■ Prompt
For the records below, report how many lines include "nowrap", with no accompanying text.

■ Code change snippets

▬▬▬▬▬▬▬▬▬▬

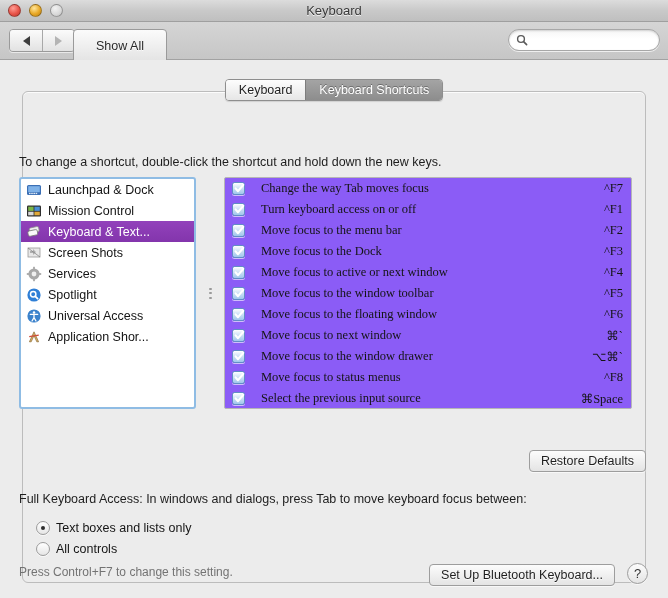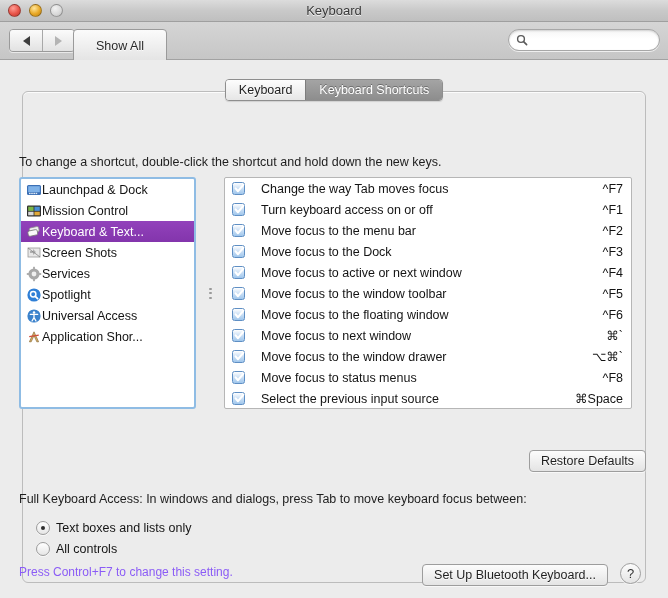--- a/index.html
+++ b/index.html
@@ -210,7 +210,7 @@
     background: linear-gradient(to bottom, #9242bb 0%, #8335ac 100%);
     color: #ffffff;
   }
-  .side-label { white-space: nowrap; }
+  .side-label { margin-left: 6px; white-space: nowrap; }
   .ico { width: 16px; height: 16px; flex: 0 0 16px; display: block; }
 
   .divider-handle {

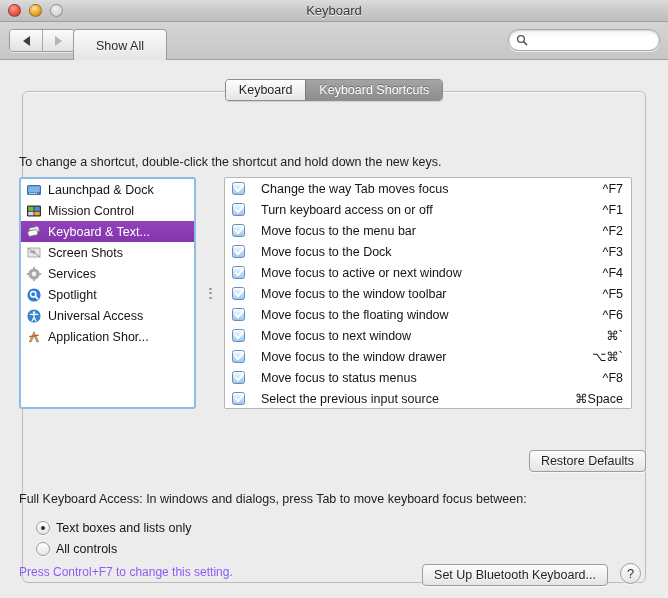--- a/index.html
+++ b/index.html
@@ -227,10 +227,11 @@
   .shortcuts {
     width: 408px;
     height: 232px;
-    background: #ffffff;
+    background: #8b5cf6;
     border: 1px solid #b6b6b6;
     border-radius: 2px;
     overflow: hidden;
+    font-family: Liberation Serif, serif;
   }
   .sc-row {
     display: flex;

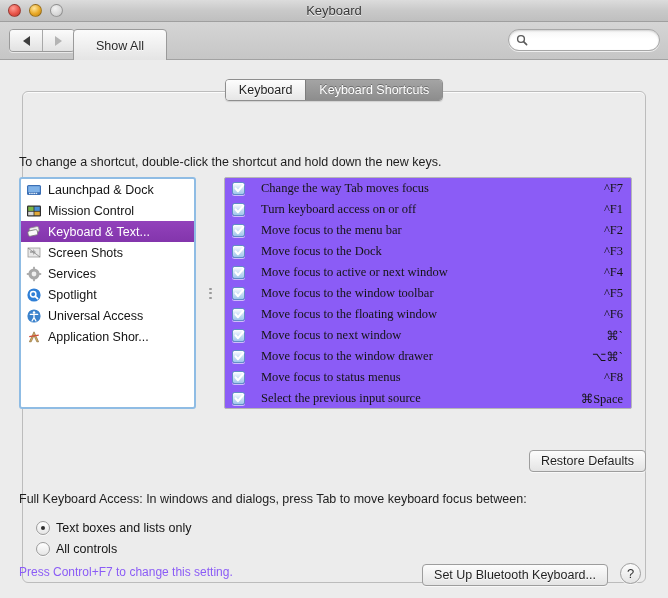--- a/index.html
+++ b/index.html
@@ -295,7 +295,7 @@
     background: #2d2d2d;
   }
 
-  .foot-note { position: absolute; left: 19px; top: 505px; font-size: 12px; color: #8b5cf6; }
+  .foot-note { position: absolute; left: 19px; top: 505px; font-size: 12px; color: #737373; }
 
   
   .bottom-bar { position: absolute; left: 0; right: 16px; bottom: 0; height: 44px; }

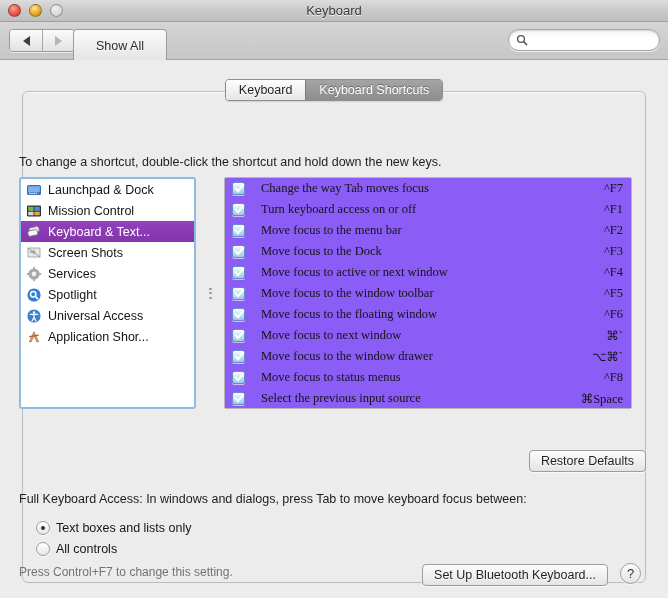--- a/index.html
+++ b/index.html
@@ -298,7 +298,7 @@
   .foot-note { position: absolute; left: 19px; top: 505px; font-size: 12px; color: #737373; }
 
   
-  .bottom-bar { position: absolute; left: 0; right: 16px; bottom: 0; height: 44px; }
+  .bottom-bar { position: absolute; left: 0; right: 9px; bottom: 0; height: 44px; }
   .bt-btn { position: absolute; right: 44px; top: 10px; }
   .help-btn {
     position: absolute;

▬▬▬▬▬▬▬▬▬▬

■ Answer for the task
2